There seems a belief, ascribed to by many of those writing short science fiction today, that nothing of importance happens unless it is set in the ‘mean streets’ of some city. On the whole the works stemming from this will be based on some student or other urbanite living a squalid existence in a seedy flat, while experiencing either relationship problems, or angst about an inability to have a relationship at all. Often, the writers are displaying a lack of imagination by casting themselves in the lead role in the only setting they have experienced. From the other side, there are many writers of fantasy who cannot step away from the image of their characters questing through the wilderness or some agrarian idyll, though that usually stems only from the secondhand experience gained throught the books they have read. Getting back to the cities though: are the writers of much urban science fiction nowadays suffering from the same delusion as the fantasy writers?
Cities and the country bleed into each other. There are towns, villages, single houses and an infinite combination of everything inbetween; industrial sites in the country; city parks; wastelands being reclaimed by nature; connecting rivers and transport systems; and, fuckit, urban foxes. And of course in both directions there is a continuous exchange of people: wide varieties of commuters and ‘overspill’ and many so-called ‘country’ people moving into the cities to work. The dividing line, unfortunately, is near illusory, perceived mainly by resentful minds. Cities no longer have impenetrable walls around them with gates that are closed up at night and the countryside is no longer filled with Barny Hayseed clones chewing on straws and muttering about ‘tham thar towny buggers’. This perception displays the same blinkered vision as the present urban government, which legislates for cities and against the country – damaging those millions dwelling in between and polarising the attitude of many others – or of those dwellers in a time warp, the fox hunting lobby, who manage to piss off all camps.
Britons live in a huge and wonderful variety of environments. Along our coasts there are many people who have tried to opt out by living in their boats, others divide their lives between boats and often much neglected coastal houses, there are huge transitory populations on the sea on oil rigs and in container ships, many millions inhabit suburbs, large populations live in villages where their only real connection with the countryside is that they notice it from their car whilst caught behind a tractor on their weekly visit to Asda, there are inclusive island populations who don’t even think about any division between city and country, there are towns where the countryside is only a step away and in which the residents truly live their lives in both.
Of course, everything I’ve just written is also blinkered, for I’m describing
What about undersea dwellings, orbital communities, nomadic populations, cave dwelling morlocks, people adapted to live under the sea, people loading their minds into VR, even nomadic minds leaping from artificial body to body?

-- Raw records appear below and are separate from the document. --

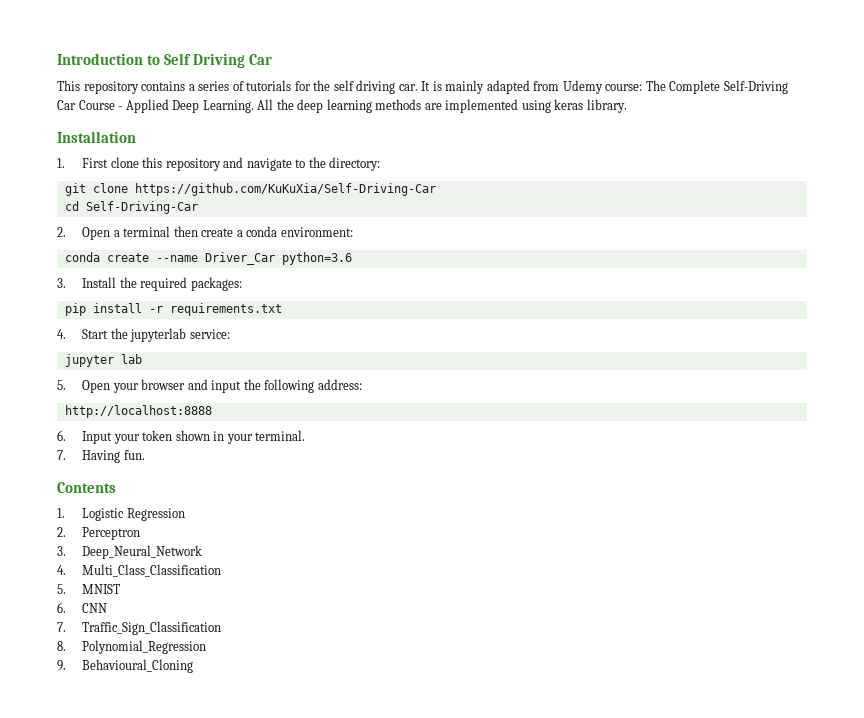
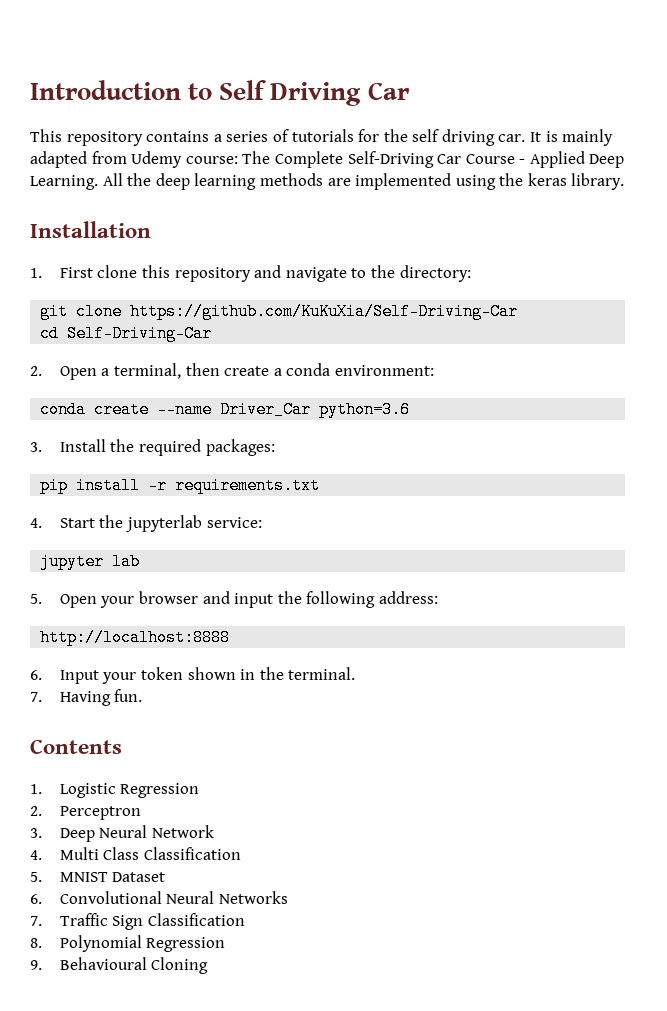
(551, 106) none -> [499,173,524,186] the
[123,226,171,237] terminal -> [114,363,182,379] terminal,
[226,434,253,444] your -> [259,667,284,680] the
[82,545,203,559] [57,564,222,577] Deep_Neural_Network // 4. Multi_Class_Classification -> [59,825,215,842] [30,847,242,860] Deep Neural Network // 4. Multi Class Classification
[57,602,108,613] [57,621,222,635] // 6. CNN // 7. Traffic_Sign_Classification -> [112,872,166,882] [30,891,289,904] [30,913,246,930] Dataset // 6. Convolutional Neural Networks // 7. Traffic Sign Classification
[82,640,207,654] Polynomial_Regression -> [59,935,226,952] Polynomial Regression
[82,659,194,673] Behavioural_Cloning -> [59,957,209,974] Behavioural Cloning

Ach, I could go on and on, but the point is made: urban SF writers, lift up your heads, take a look around and try to imagine yourself somewhere else. Oscar Wilde quipped about how he may be lying in the gutter, but he’s looking at the stars, some people, it would seem, are lying face-down in that same gutter.
2 comments:
I've always enjoyed reading stories with an 'urban' feel, and I've spent most of my life in cities, and tend to feel a bit 'lost' out in the country.
I used to feel that the blade runner style of a neglected acropolis sprawl was the future of the planet, but now I'm starting to wonder if we'd ever actually build that kind of existance given what we know about the human mind, and the social disaster areas we've created.

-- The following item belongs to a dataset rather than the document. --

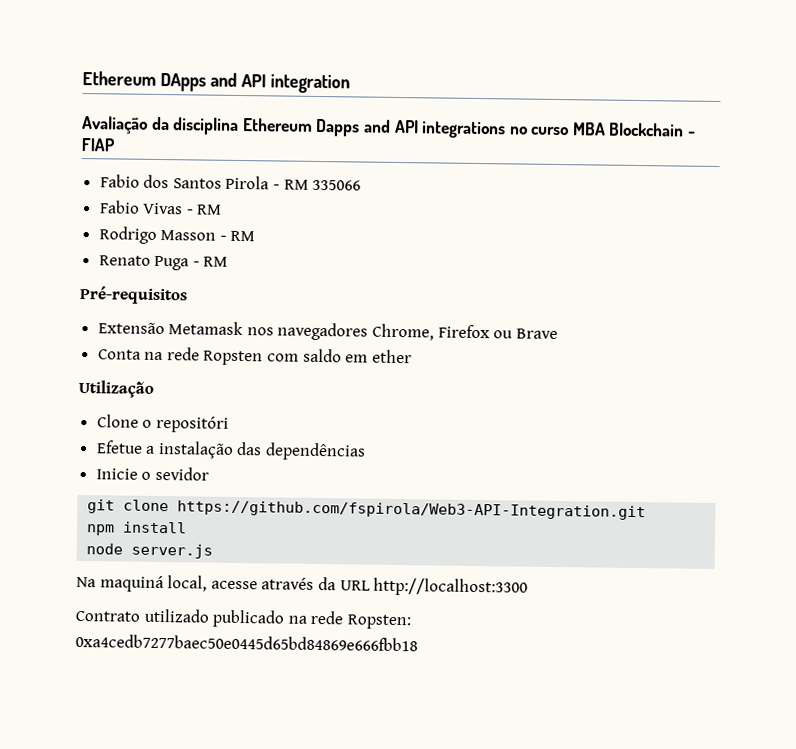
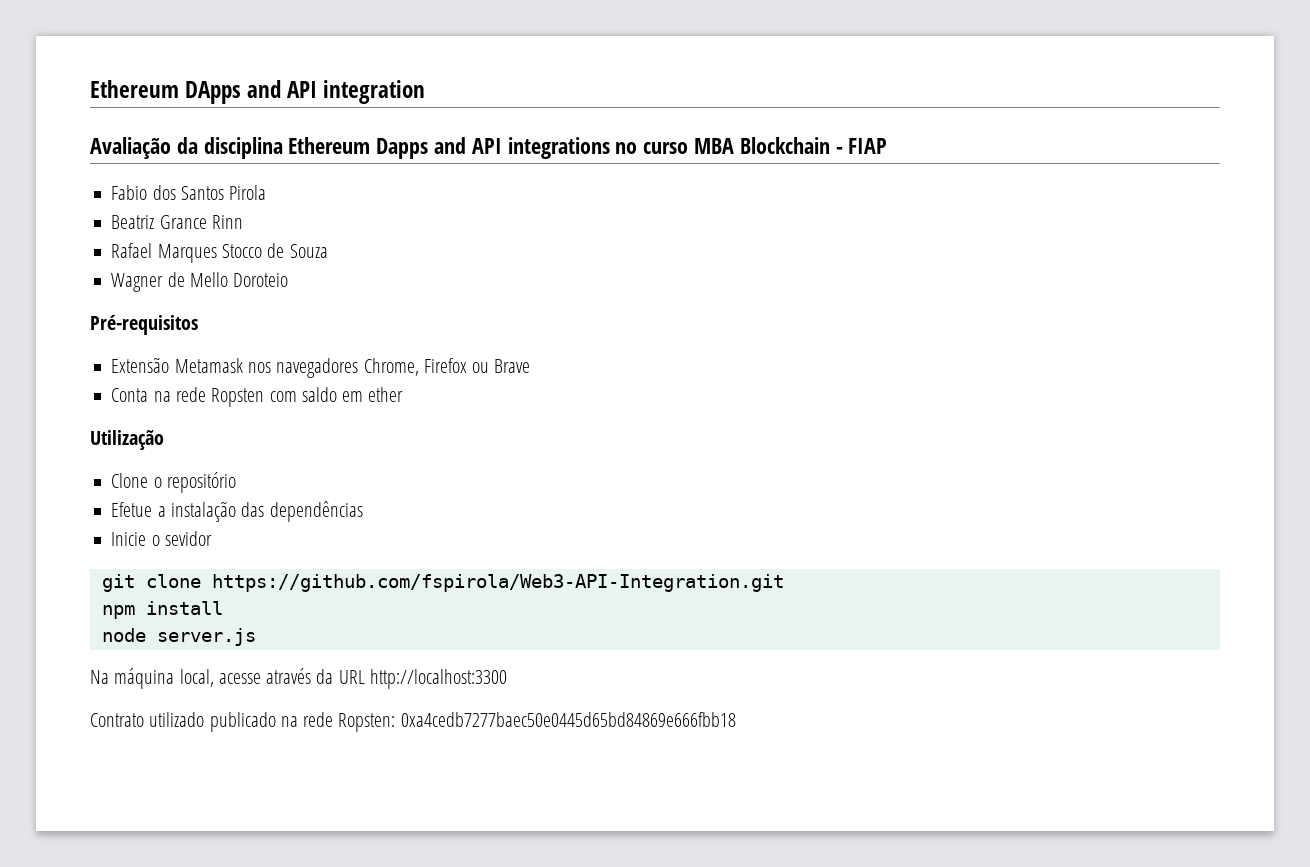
[273,179,362,191] [99,200,223,215] [98,226,256,244] [98,255,229,271] - RM 335066 // Fabio Vivas - RM // Rodrigo Masson - RM // Renato Puga - RM -> [111,215,243,229] [111,243,328,263] [111,272,289,292] // Beatriz Grance Rinn // Rafael Marques Stocco de Souza // Wagner de Mello Doroteio
[155,415,229,433] repositóri -> [166,472,236,493] repositório
[99,575,164,593] maquiná -> [114,668,175,689] máquina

There was a report I read many years ago as a student which studied a population of rats. They let the rats breed until then overcrowded, then all hell broke loose. The stronger dominant animals killed the weaker ones, and the population then fell back into a stable state again. This wasn't a cyclic thing, it just blew up once, then became self contained. Almost as though a silent switch had been clicked and the resulting population knew the consequences of stepping over the line.

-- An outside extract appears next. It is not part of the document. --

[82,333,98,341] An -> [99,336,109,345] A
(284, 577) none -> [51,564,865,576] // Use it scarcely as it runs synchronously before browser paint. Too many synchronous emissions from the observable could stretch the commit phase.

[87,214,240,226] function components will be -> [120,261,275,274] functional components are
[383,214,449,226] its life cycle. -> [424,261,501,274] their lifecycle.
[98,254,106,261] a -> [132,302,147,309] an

I guess what I'm saying is the social interaction of the population is so much more captivating that the place itself.
Tony Ballantyne captured this rather well in his book Capacity.
There are many interactions in society which keeps things moving, the location is mearly the grease. In my own humble opinion of course !
--Jools
I think about lines 3 to 9 were the basis of this article - my annoyance at picking up magazines and reading yet another story from that perspective. Anyway, it was one of my BSFA Focus Magazine articles, the series of which had the overall title 'Neal Asher Gets Rabid', so I needed something to get irked about. The stories were Blade Runner chic, but with annoying angst-ridden characters and and without much in the way of plot.